Cfp: Philosophy of "Unity" in Kuwait

Thorsten Botz-Bornstein Announcement
Location
Kuwait
Subject Fields
Chinese History / Studies, Architecture and Architectural History, Classical Studies, Humanities, Philosophy

"Unity" between East and West: Organic Totality from Muhammad Abduh to Post-Structuralism

Website: https://philconf.gust.edu.kw/?q=home

An organic concept of “unity” or “totality” has been expressed by philosophers at all times and in all geographical regions. In the Timaeus, Plato outlines a “supreme originating principle of Becoming and the Cosmos” (Timaeus 29e) and concludes that the Cosmos “resembles most closely that Living Creature of which all other living creatures, severally and generically, are portions” (30c). The idea of an organic unity appears in Plotinus (divine simplicity) and in Spinoza. The Romantic quest for an immanent spirituality, which saw nature as the mirror of a human-centered cosmos evokes still another idea of unity. Philosophical descriptions of unity are also very much present in non-Western philosophies. The Arab notion of tawhid or the Oneness of God has been a main topic from Avicenna to Muhammad Abduh. In Japan, Nishida Kitaro’s basho (place) is an organic phenomenon holding together the manifold. Some of the most straightforward elaborations of this thought come from Russian philosophers living circa 1900 who established complex philosophies around the idea of “All-Unity” (vseyedinstvo) or also that of sobornost (spiritual community). Further, one can mention Bergson’s durée pure,  hermeneutic ways of dealing with the individual and the general, or Derrida’s concept of play.

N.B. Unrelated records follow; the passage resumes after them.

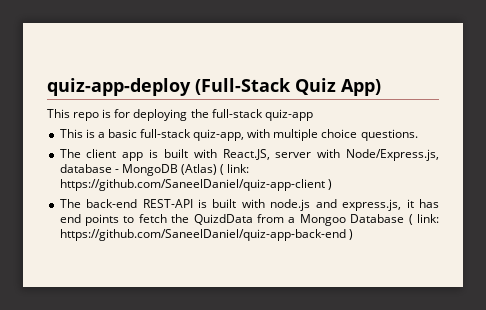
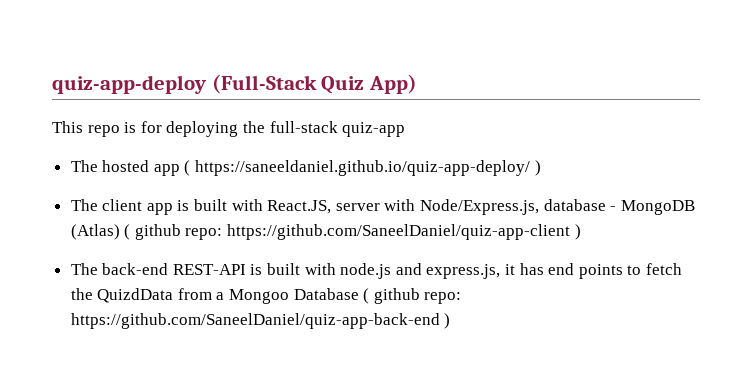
- This is a basic full-stack quiz-app, with multiple choice questions.
+ The hosted app ( https://saneeldaniel.github.io/quiz-app-deploy/ )
- The client app is built with React.JS, server with Node/Express.js, database - MongoDB (Atlas) ( link: https://github.com/SaneelDaniel/quiz-app-client )
+ The client app is built with React.JS, server with Node/Express.js, database - MongoDB (Atlas) ( github repo: https://github.com/SaneelDaniel/quiz-app-client )
- The back-end REST-API is built with node.js and express.js, it has end points to fetch the QuizdData from a Mongoo Database ( link: https://github.com/SaneelDaniel/quiz-app-back-end )
+ The back-end REST-API is built with node.js and express.js, it has end points to fetch the QuizdData from a Mongoo Database ( github repo: https://github.com/SaneelDaniel/quiz-app-back-end )

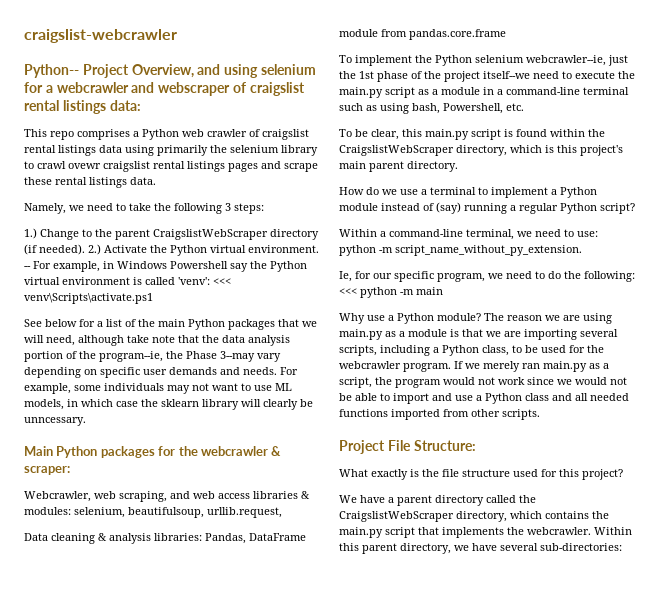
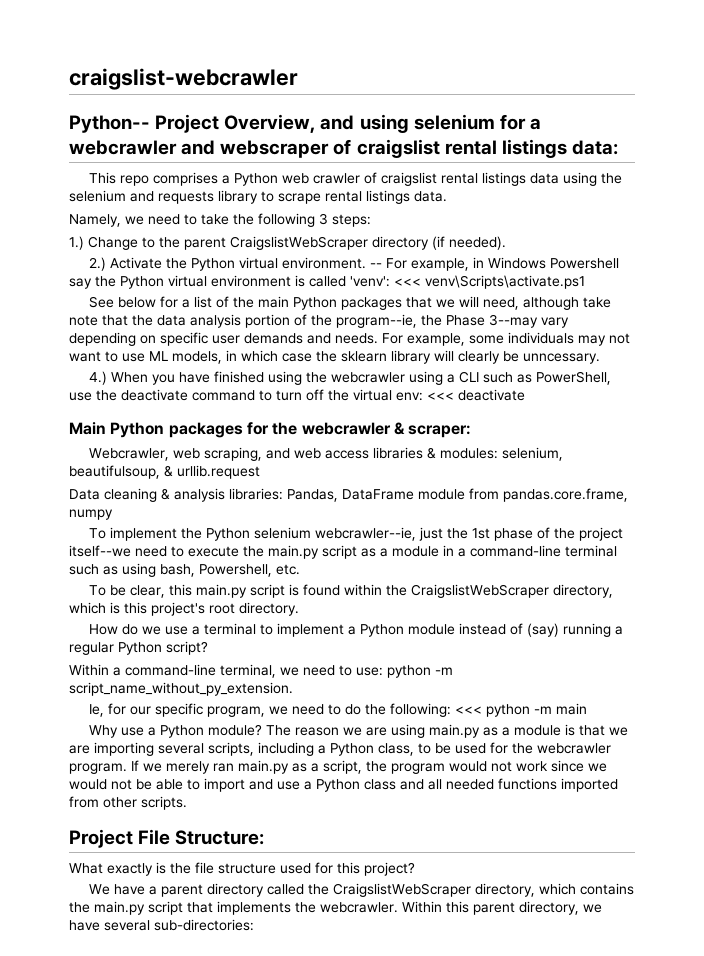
- This repo comprises a Python web crawler of craigslist rental listings data using primarily the selenium library to crawl ovewr craigslist rental listings pages and scrape these rental listings data.
+ This repo comprises a Python web crawler of craigslist rental listings data using the selenium and requests library to scrape rental listings data.
- 1.) Change to the parent CraigslistWebScraper directory (if needed). 2.) Activate the Python virtual environment.
+ 1.) Change to the parent CraigslistWebScraper directory (if needed).
+ 2.) Activate the Python virtual environment.
+ 4.) When you have finished using the webcrawler using a CLI such as PowerShell, use the deactivate command to turn off the virtual env: <<< deactivate
- Webcrawler, web scraping, and web access libraries & modules: selenium, beautifulsoup, urllib.request,
+ Webcrawler, web scraping, and web access libraries & modules: selenium, beautifulsoup, & urllib.request
- Data cleaning & analysis libraries: Pandas, DataFrame module from pandas.core.frame
+ Data cleaning & analysis libraries: Pandas, DataFrame module from pandas.core.frame, numpy
- To be clear, this main.py script is found within the CraigslistWebScraper directory, which is this project's main parent directory.
+ To be clear, this main.py script is found within the CraigslistWebScraper directory, which is this project's root directory.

The conference is of strictly philosophical and not theological nature. Parallels between traditions and the relevance of older philosophies for the contemporary world should be emphasized. Every presentation should be understandable for philosophers from other fields because the purpose is to establish communications between different traditions.

The organizers will select the most relevant contributions and pursue a book publication.

Possible Sections

  • Structures and rhizomes: unity and fragmentation in (post-)structuralism
  • Unity in ancient Greek philosophy
  • Plato an organicist?
  • Unity in the social sciences
  • Unity across philosophical cultures (comparative perspectives: East Asian, Arab, Russian…)
  • Organic alternatives in aesthetics
  • Unity versus totality. The danger of totalitarianism
  • The Philosophy of Whitehead
  • Gadamer and “organic hermeneutics”
  • Organicism and “deep ecology” 
  • The idea of unity in bioethics and health science
  • Organic theories of state

At GUST (Kuwait), February 7-9, 2019.

Email: organic@gust.edu.kw (use this address also for inquiries)

Abstracts (300 words) due on Oct. 15, 2018

Scientific Committee: Thorsten Botz-Bornstein (GUST), Kenneth Pak (GUST), Jean-Etienne Joullié (GUST), Marco Zuccato (GUST) M.A.R. Habib (Rutgers/GUST), Andrei Zavaliy (American University of Kuwait).